▶ _Work instruction_
Copy only what lies from the line containing "[125,540,348,562] You can" through the line containing "[434,182,511,196] channel: ->" in the entries below, keeping both end lines exact and dropping every picture.

▶ _Change detection data_
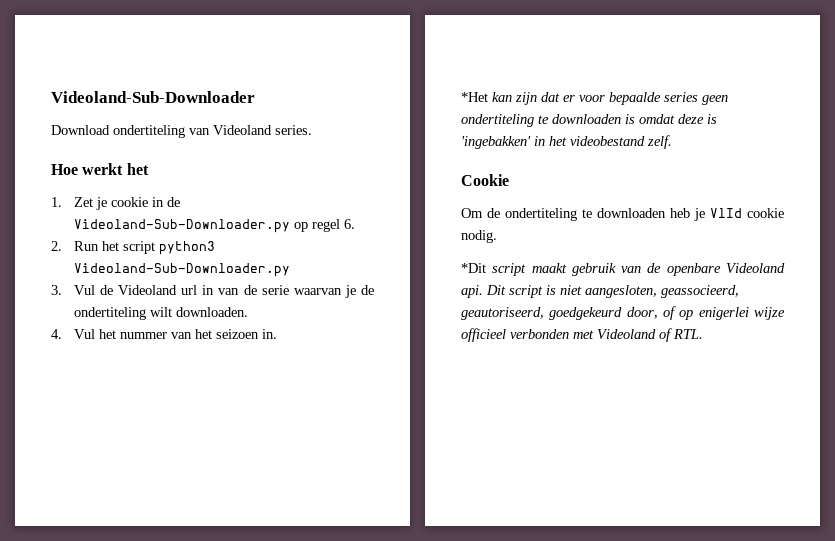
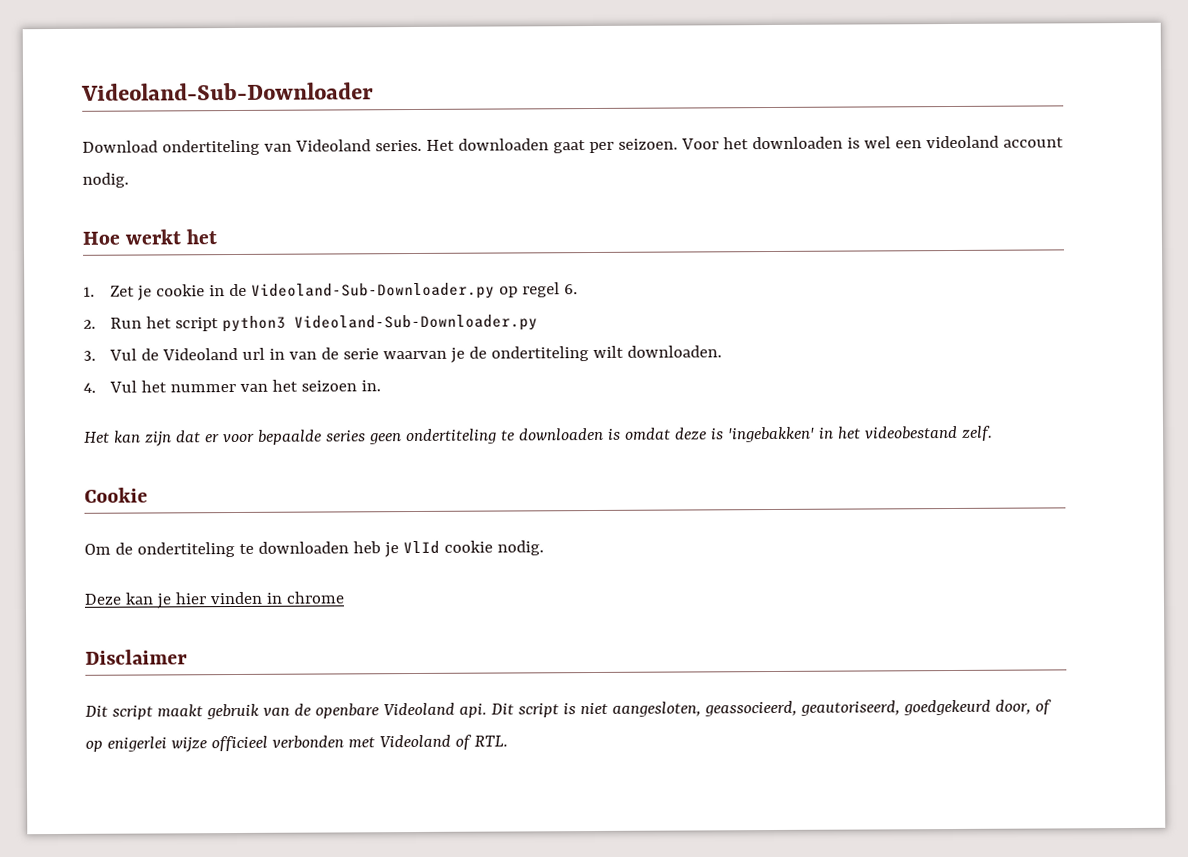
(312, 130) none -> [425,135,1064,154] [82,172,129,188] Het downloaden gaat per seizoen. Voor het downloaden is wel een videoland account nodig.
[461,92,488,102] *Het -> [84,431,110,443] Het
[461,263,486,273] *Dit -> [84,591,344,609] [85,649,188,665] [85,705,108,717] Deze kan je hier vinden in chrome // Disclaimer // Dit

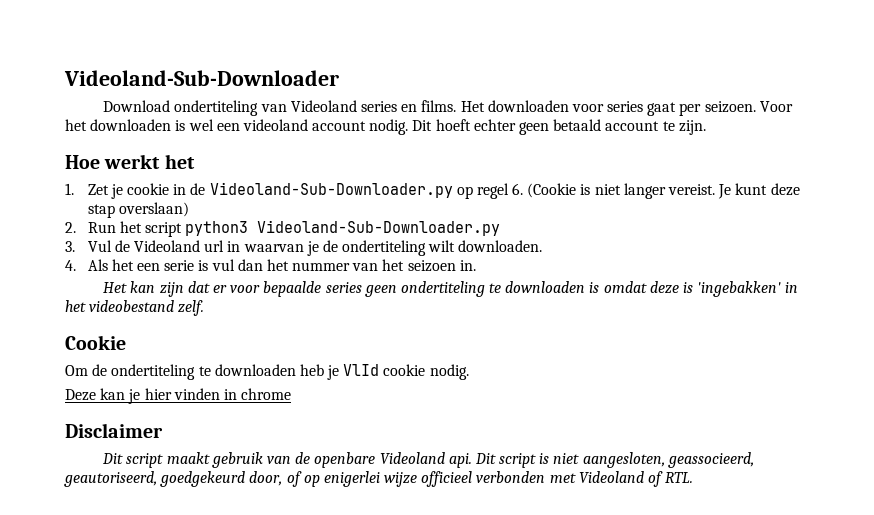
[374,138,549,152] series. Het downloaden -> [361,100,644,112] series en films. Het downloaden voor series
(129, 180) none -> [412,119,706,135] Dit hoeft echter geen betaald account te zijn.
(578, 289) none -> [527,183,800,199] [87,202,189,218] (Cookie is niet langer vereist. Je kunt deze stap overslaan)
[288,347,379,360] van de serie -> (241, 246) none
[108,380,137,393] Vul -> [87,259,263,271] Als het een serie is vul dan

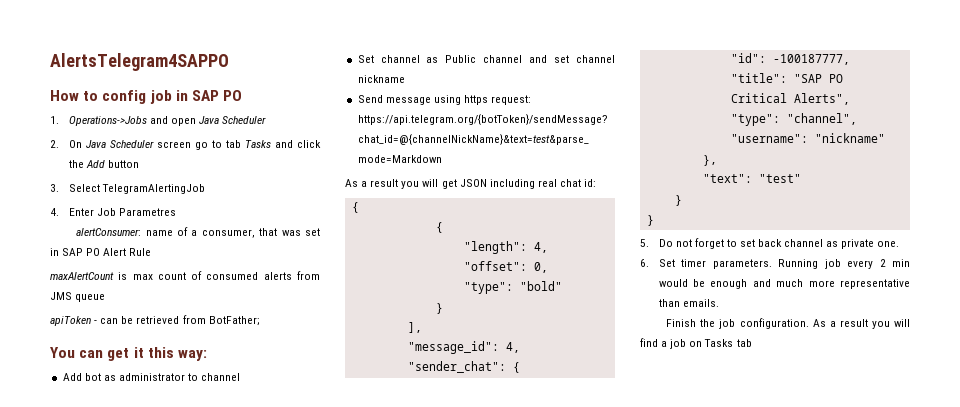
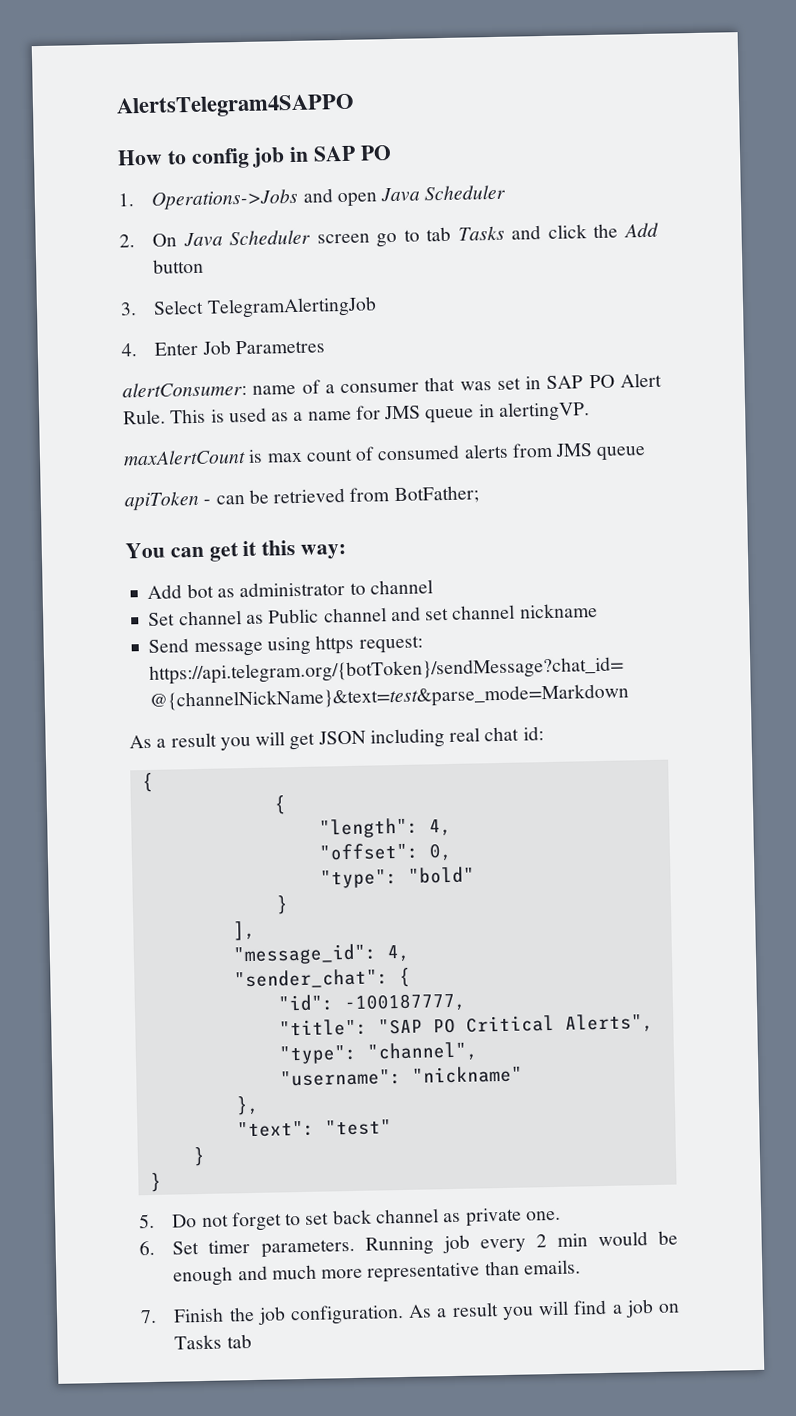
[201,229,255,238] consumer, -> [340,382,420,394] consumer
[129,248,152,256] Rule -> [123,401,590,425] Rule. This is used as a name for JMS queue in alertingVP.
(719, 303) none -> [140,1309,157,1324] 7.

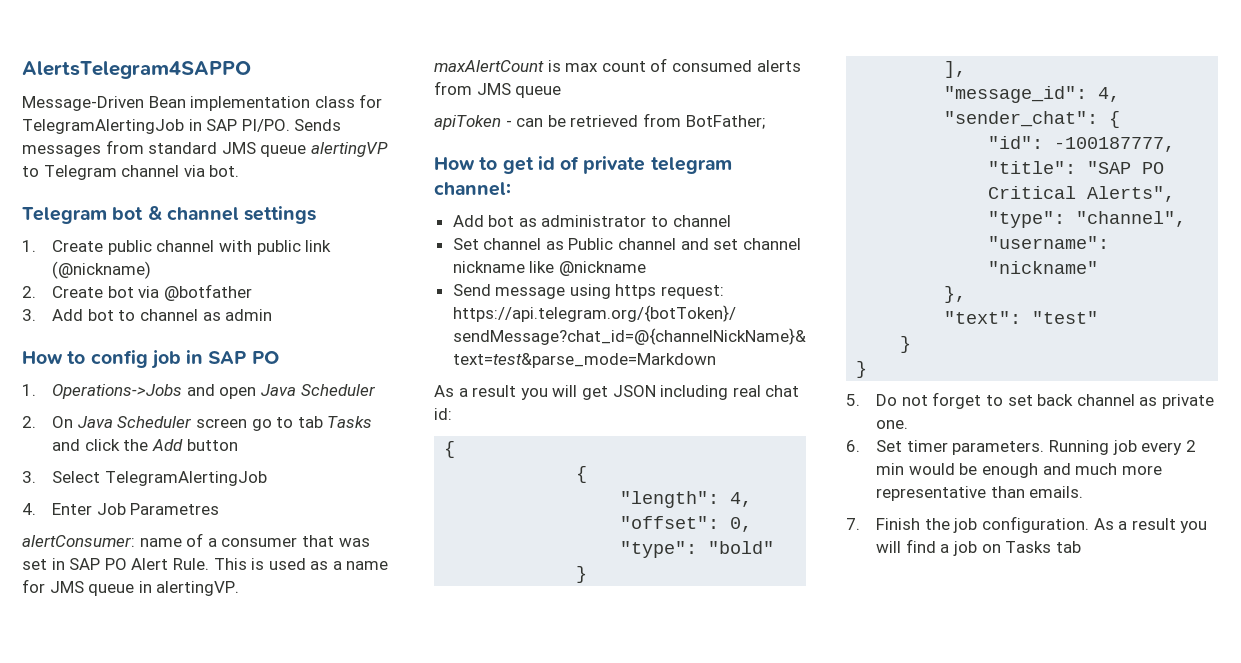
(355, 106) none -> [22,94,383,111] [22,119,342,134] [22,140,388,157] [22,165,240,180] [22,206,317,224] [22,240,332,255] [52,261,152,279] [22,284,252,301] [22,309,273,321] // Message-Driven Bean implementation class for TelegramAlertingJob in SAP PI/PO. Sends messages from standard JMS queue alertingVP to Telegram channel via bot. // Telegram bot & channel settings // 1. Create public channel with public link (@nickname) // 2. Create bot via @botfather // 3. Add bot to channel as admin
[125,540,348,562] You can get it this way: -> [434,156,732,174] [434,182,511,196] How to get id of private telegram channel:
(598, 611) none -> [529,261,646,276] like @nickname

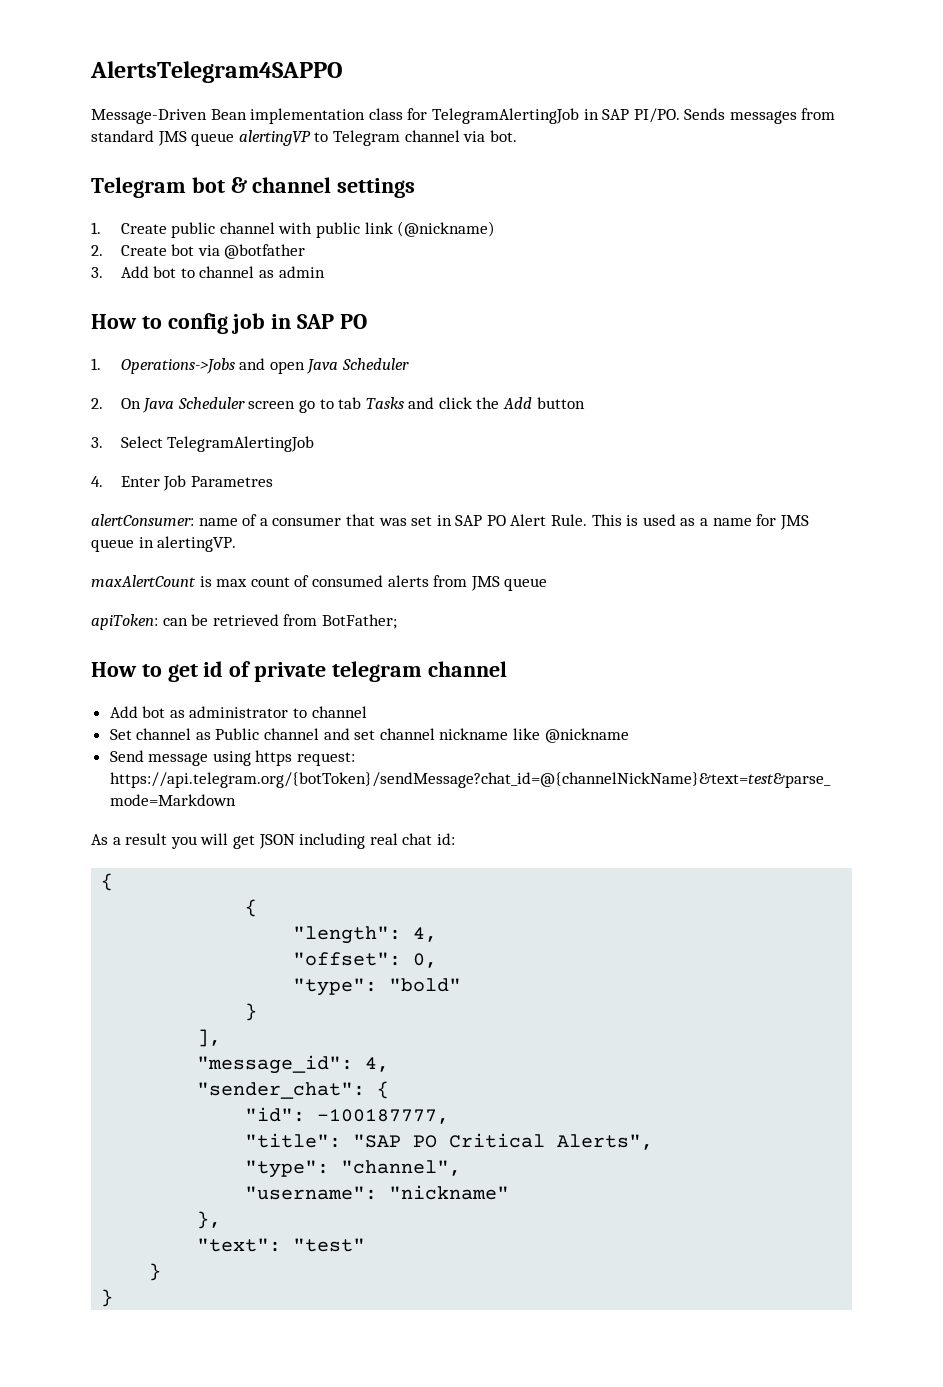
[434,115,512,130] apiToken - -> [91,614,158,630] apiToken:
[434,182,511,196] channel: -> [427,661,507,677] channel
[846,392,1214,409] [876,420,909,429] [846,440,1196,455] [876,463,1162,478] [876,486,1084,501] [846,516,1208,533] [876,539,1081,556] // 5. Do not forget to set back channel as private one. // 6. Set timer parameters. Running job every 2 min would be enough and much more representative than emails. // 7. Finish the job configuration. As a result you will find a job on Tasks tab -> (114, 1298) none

▶ _Task answer_
[125,540,348,562] You can get it this way: -> [434,156,732,174] [434,182,511,196] How to get id of private telegram channel:
(598, 611) none -> [529,261,646,276] like @nickname

[434,115,512,130] apiToken - -> [91,614,158,630] apiToken:
[434,182,511,196] channel: -> [427,661,507,677] channel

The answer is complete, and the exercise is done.